**** SUPPLIED DATA ****
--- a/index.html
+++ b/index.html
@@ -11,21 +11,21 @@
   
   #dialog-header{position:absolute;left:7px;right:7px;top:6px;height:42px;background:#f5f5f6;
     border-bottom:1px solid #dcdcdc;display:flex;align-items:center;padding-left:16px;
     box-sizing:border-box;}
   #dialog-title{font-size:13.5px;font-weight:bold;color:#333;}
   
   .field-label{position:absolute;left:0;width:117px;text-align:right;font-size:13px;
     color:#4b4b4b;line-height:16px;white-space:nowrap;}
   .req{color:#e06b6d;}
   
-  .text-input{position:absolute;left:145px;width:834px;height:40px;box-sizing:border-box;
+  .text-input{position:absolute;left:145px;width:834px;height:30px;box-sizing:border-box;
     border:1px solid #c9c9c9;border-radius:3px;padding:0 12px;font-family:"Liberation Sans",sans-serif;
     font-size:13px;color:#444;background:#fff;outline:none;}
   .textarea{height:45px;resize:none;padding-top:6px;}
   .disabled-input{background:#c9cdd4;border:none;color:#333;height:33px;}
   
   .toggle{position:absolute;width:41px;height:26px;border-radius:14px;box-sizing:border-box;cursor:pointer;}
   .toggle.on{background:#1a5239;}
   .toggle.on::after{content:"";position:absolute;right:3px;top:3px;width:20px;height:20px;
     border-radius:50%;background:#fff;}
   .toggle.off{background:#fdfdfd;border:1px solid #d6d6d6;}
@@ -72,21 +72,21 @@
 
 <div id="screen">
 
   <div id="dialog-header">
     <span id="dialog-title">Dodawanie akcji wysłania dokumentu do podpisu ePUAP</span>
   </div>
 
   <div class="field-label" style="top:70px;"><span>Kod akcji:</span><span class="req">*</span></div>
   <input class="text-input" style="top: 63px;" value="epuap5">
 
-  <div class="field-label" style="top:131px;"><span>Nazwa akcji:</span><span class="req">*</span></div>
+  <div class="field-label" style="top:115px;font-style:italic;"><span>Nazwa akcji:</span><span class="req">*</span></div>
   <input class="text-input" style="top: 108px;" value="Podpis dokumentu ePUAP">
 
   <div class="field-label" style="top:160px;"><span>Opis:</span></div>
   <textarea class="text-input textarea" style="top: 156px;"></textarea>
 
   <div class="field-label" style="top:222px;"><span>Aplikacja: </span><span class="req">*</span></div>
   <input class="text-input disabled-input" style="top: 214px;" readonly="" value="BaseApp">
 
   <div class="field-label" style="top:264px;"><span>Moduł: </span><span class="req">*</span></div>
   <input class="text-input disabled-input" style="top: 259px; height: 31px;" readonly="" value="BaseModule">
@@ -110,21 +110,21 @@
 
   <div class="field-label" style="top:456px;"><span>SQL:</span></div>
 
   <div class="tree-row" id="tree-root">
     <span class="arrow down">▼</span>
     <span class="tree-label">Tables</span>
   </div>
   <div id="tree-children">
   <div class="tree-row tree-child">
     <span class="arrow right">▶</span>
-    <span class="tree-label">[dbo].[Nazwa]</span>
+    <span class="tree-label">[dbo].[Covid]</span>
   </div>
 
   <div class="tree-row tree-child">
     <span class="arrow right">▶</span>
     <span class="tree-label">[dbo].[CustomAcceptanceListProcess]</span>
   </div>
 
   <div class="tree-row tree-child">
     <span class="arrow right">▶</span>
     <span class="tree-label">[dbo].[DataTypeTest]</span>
****
**** SUPPLIED DATA ****
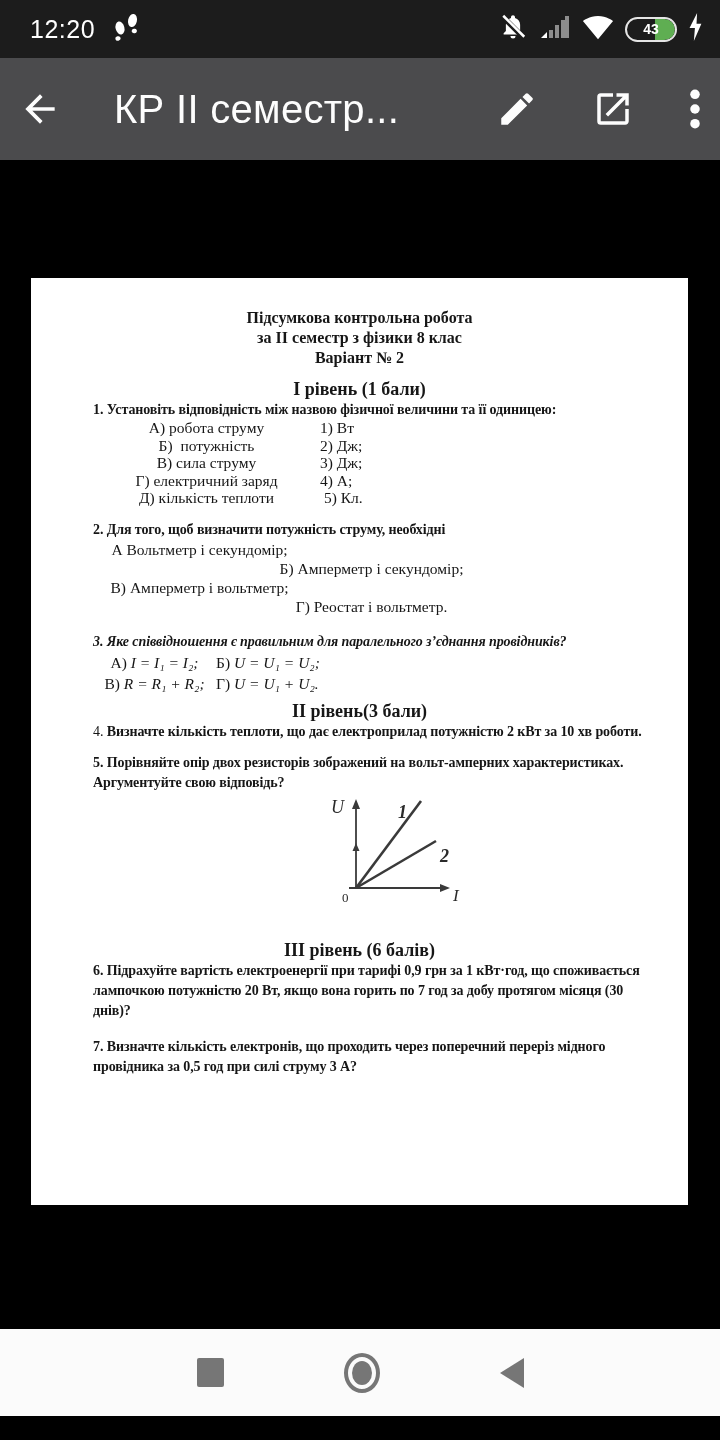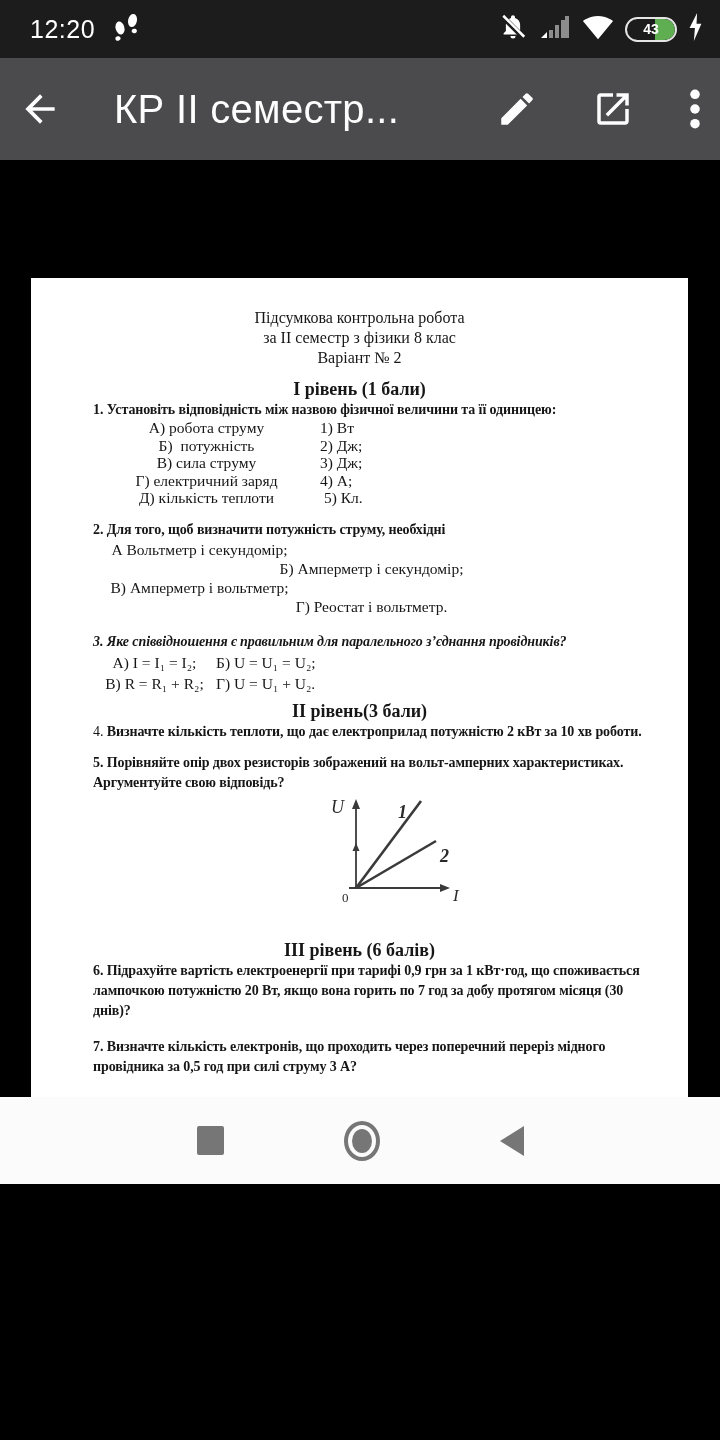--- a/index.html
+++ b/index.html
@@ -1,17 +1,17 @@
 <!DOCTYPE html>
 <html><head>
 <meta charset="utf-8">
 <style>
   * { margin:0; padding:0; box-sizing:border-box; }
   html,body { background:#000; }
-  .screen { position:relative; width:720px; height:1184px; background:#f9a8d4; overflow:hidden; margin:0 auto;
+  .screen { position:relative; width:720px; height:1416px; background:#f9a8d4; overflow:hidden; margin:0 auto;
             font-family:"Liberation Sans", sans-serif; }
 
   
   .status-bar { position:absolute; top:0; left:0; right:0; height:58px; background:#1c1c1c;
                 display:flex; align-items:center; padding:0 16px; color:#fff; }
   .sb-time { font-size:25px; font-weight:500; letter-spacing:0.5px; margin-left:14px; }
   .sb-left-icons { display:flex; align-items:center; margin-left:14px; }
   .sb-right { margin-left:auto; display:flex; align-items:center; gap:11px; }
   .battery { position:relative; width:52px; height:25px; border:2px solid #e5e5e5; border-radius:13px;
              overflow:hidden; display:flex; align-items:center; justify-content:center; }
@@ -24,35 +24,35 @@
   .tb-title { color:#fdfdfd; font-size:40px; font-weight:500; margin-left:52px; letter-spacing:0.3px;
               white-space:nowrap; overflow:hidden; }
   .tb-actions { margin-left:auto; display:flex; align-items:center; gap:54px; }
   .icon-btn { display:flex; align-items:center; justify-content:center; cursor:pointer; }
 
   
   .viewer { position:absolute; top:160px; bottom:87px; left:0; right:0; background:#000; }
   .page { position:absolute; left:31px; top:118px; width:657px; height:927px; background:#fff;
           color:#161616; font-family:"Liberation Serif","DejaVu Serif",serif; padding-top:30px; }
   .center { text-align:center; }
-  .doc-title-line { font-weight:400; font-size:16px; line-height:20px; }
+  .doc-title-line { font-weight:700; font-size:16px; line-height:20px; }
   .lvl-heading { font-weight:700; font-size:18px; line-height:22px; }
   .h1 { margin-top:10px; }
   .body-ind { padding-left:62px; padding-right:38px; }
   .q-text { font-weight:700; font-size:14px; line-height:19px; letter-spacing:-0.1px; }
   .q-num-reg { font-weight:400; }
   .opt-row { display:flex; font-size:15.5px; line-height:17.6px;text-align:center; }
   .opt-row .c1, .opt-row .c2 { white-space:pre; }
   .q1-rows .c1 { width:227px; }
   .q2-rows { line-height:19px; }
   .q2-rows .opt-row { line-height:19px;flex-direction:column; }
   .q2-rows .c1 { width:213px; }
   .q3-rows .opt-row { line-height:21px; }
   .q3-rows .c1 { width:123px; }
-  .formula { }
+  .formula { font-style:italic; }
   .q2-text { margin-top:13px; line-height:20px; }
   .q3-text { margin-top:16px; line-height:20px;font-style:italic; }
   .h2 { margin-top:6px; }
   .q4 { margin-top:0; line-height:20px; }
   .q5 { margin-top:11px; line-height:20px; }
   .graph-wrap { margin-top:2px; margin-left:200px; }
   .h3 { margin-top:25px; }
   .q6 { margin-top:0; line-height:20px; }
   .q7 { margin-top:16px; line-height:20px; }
****
Only the lines from the one containing "-11,21 +11,21 @@" through the one containing "border:1px solid #c9c9c9;border-radius:3px;padding:0" are to be retyped, both boundary lines included, with no other material.

## THE COMPLETED TASK
@@ -11,21 +11,21 @@
   
   #dialog-header{position:absolute;left:7px;right:7px;top:6px;height:42px;background:#f5f5f6;
     border-bottom:1px solid #dcdcdc;display:flex;align-items:center;padding-left:16px;
     box-sizing:border-box;}
   #dialog-title{font-size:13.5px;font-weight:bold;color:#333;}
   
   .field-label{position:absolute;left:0;width:117px;text-align:right;font-size:13px;
     color:#4b4b4b;line-height:16px;white-space:nowrap;}
   .req{color:#e06b6d;}
   
-  .text-input{position:absolute;left:145px;width:834px;height:40px;box-sizing:border-box;
+  .text-input{position:absolute;left:145px;width:834px;height:30px;box-sizing:border-box;
     border:1px solid #c9c9c9;border-radius:3px;padding:0 12px;font-family:"Liberation Sans",sans-serif;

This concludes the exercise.